• TASK PROMPT: Only the number is wanted: count the lines in the data with "label" in them.

• DATA SHOWN:
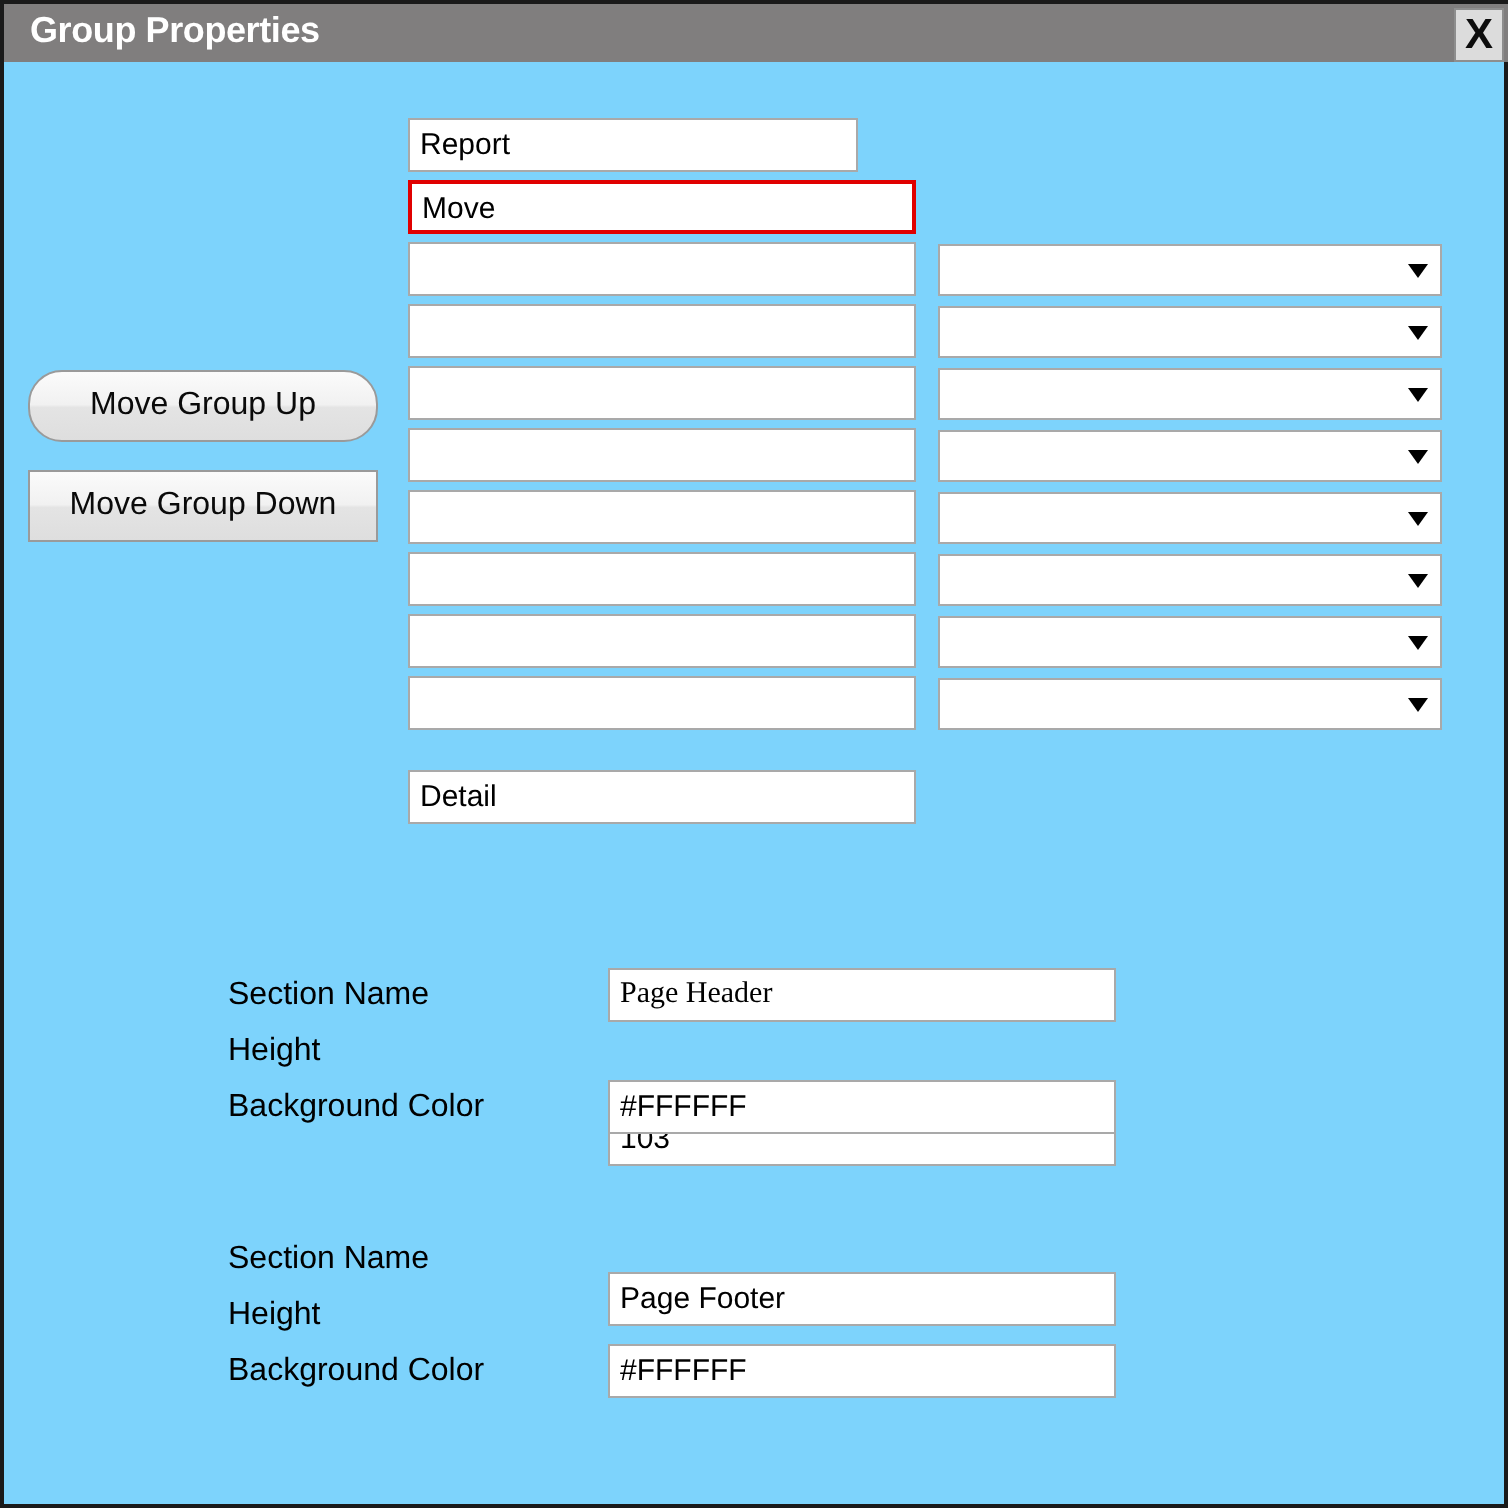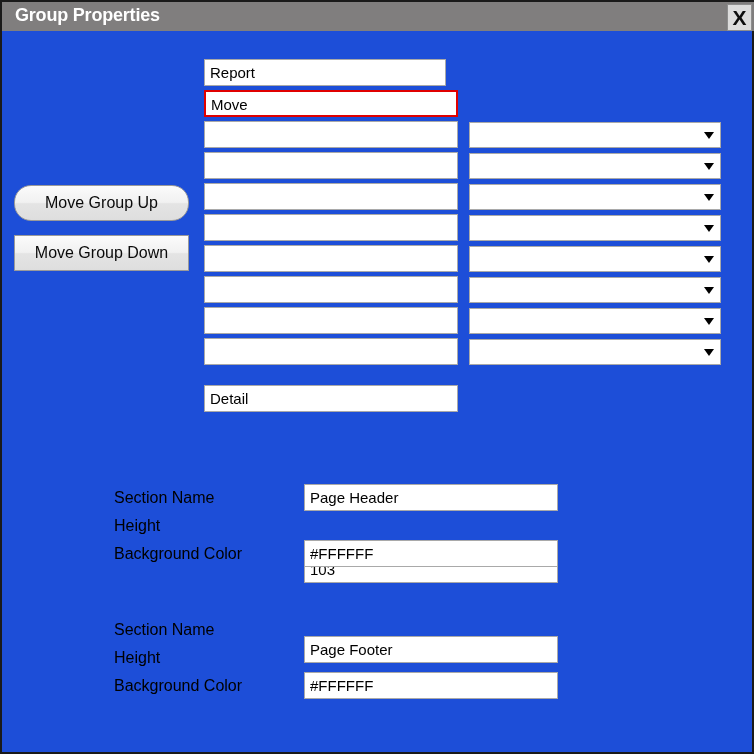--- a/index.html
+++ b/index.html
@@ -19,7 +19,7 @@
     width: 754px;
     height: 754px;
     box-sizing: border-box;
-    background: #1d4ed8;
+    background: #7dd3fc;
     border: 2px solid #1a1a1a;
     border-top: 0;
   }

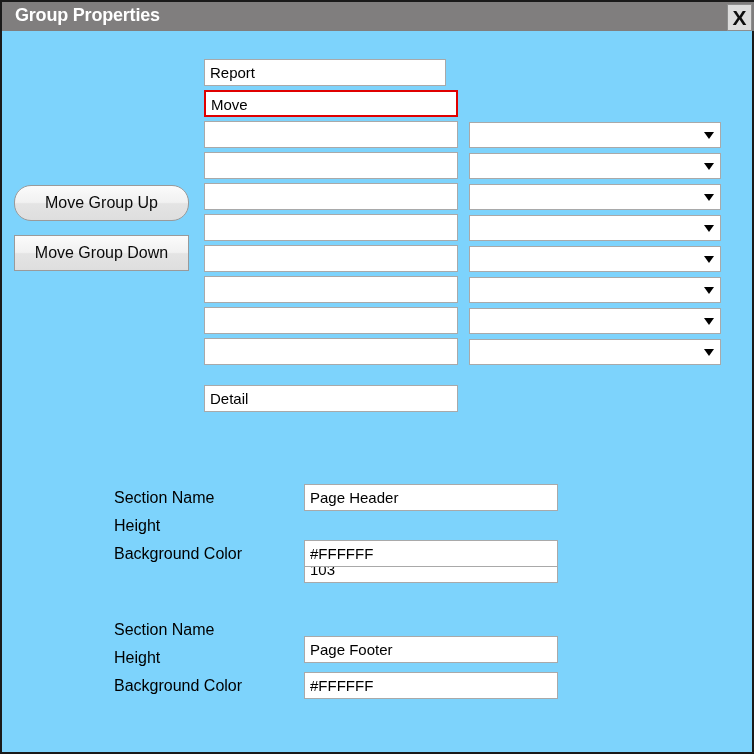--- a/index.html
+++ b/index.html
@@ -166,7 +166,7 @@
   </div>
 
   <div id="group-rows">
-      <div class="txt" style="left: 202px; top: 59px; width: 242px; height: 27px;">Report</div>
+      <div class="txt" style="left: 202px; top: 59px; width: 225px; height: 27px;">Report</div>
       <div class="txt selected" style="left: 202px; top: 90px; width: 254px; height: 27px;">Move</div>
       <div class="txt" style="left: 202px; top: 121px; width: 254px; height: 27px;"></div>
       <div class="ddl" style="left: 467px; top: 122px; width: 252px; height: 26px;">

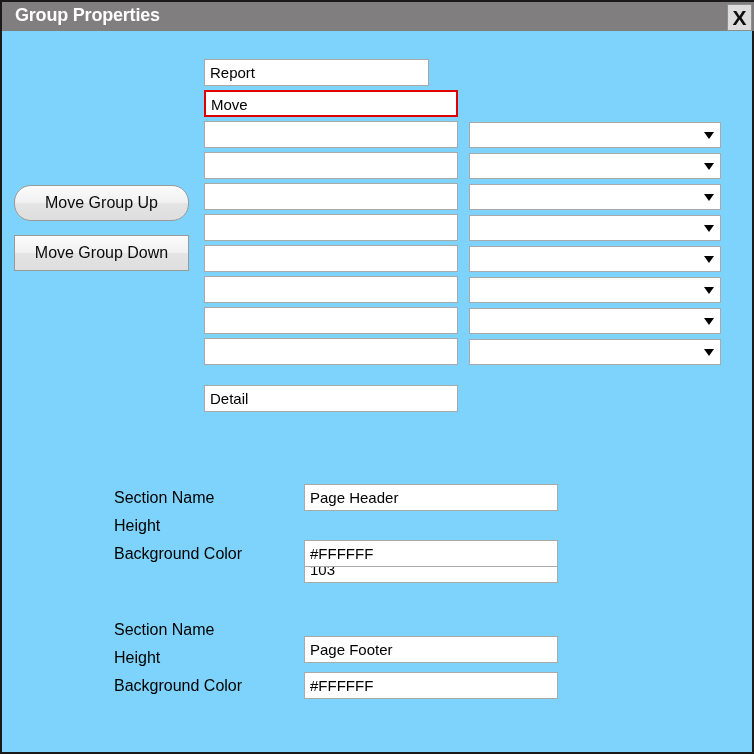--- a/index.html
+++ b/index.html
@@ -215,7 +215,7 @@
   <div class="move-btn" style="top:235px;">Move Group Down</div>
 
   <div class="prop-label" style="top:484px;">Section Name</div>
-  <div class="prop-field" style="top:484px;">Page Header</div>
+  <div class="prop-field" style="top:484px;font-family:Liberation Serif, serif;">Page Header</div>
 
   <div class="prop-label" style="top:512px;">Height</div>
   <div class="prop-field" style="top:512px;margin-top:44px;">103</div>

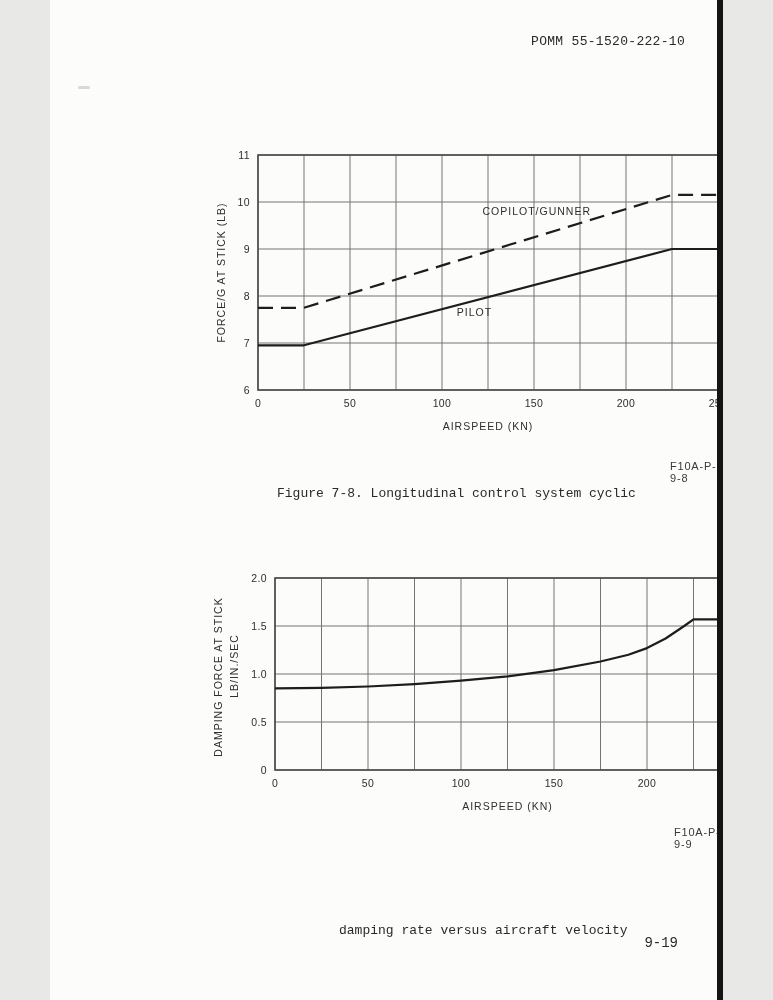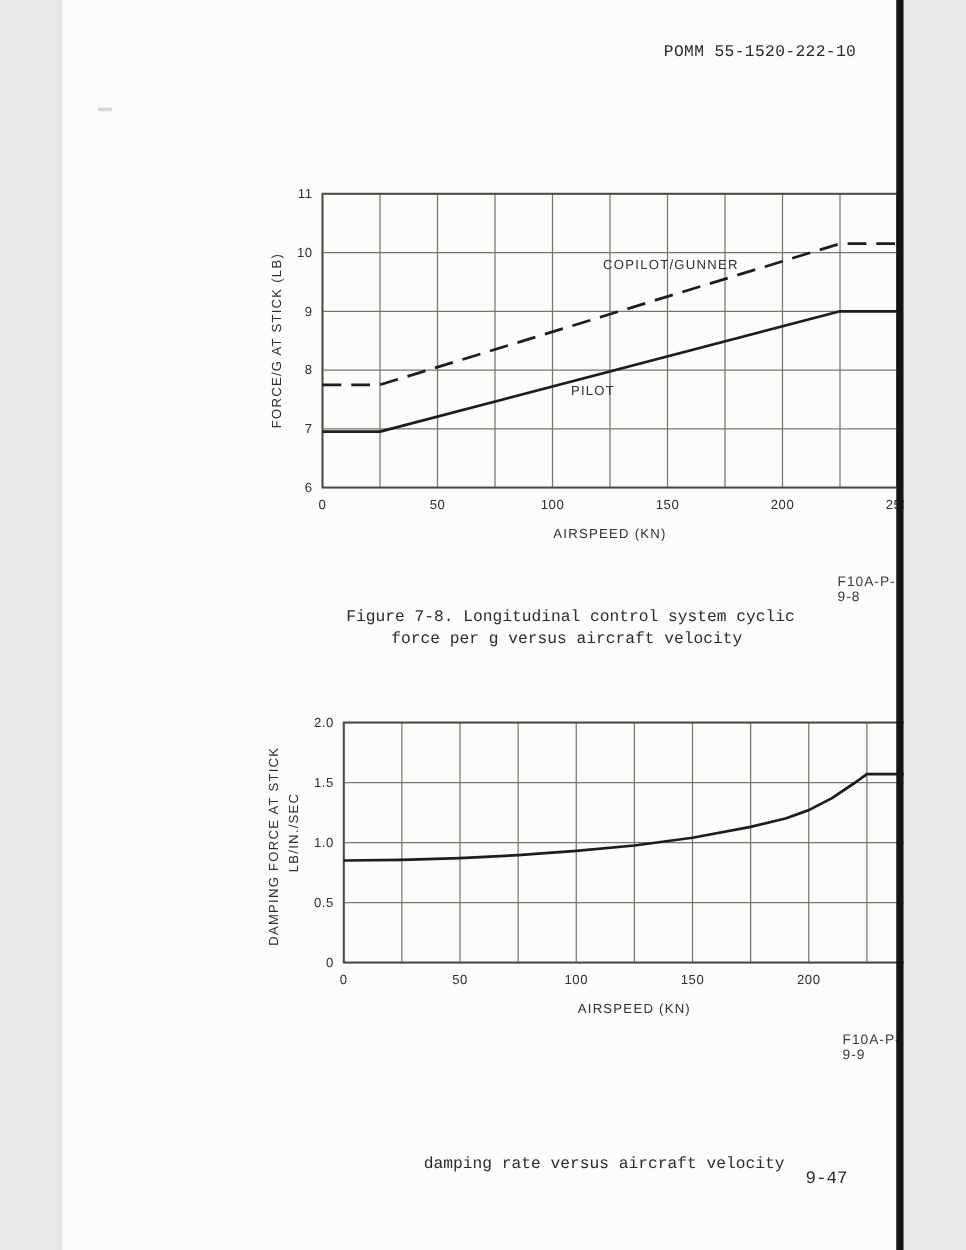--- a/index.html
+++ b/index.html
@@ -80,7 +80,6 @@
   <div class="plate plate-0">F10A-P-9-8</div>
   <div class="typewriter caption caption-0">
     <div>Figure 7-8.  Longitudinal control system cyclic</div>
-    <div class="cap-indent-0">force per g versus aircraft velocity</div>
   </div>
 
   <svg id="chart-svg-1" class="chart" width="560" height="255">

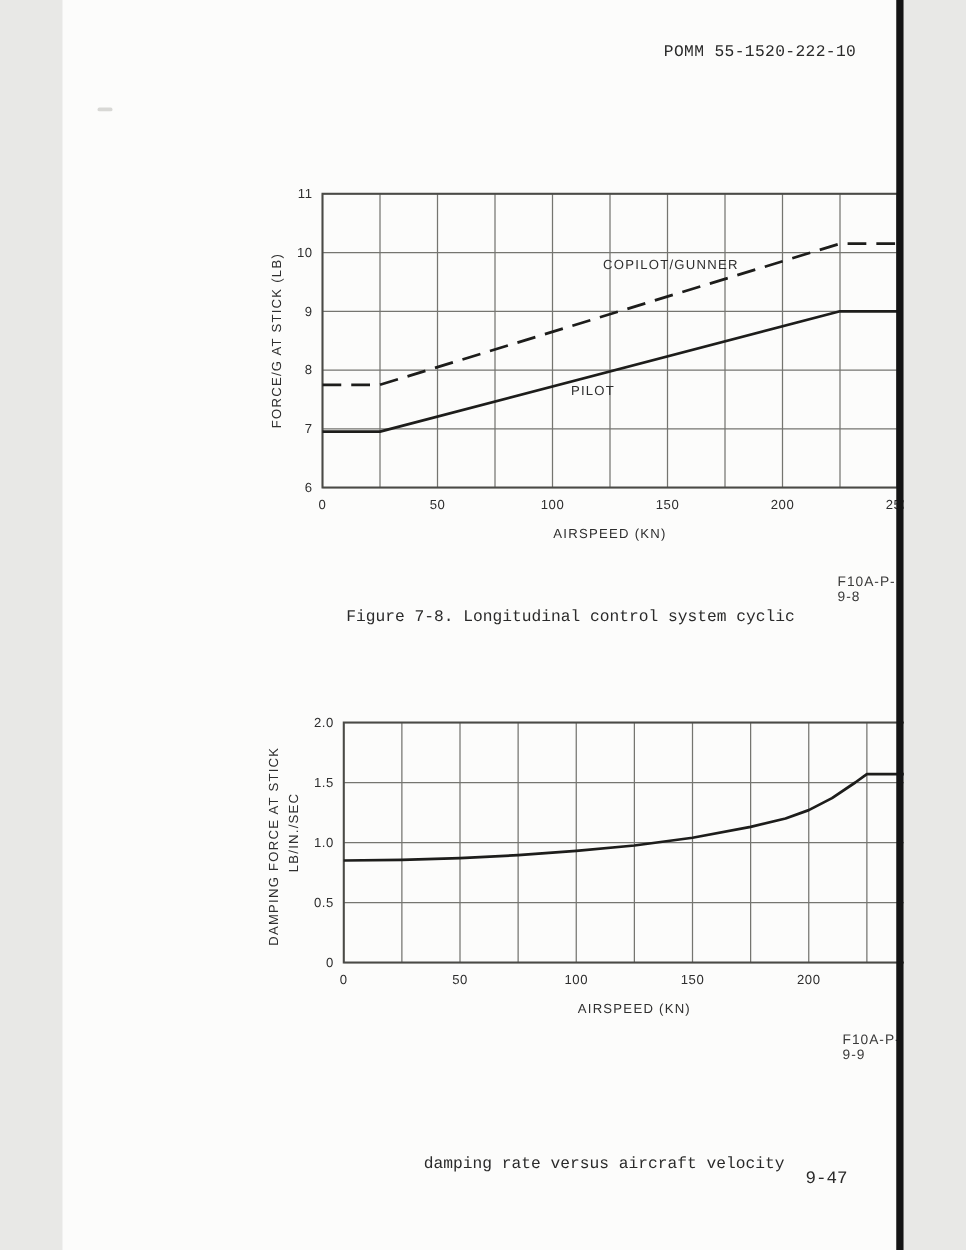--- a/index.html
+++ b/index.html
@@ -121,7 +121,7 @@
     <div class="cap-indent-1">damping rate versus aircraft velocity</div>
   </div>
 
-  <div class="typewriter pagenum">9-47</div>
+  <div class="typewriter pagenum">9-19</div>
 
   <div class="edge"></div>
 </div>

• RESULT FOR THIS TASK: 2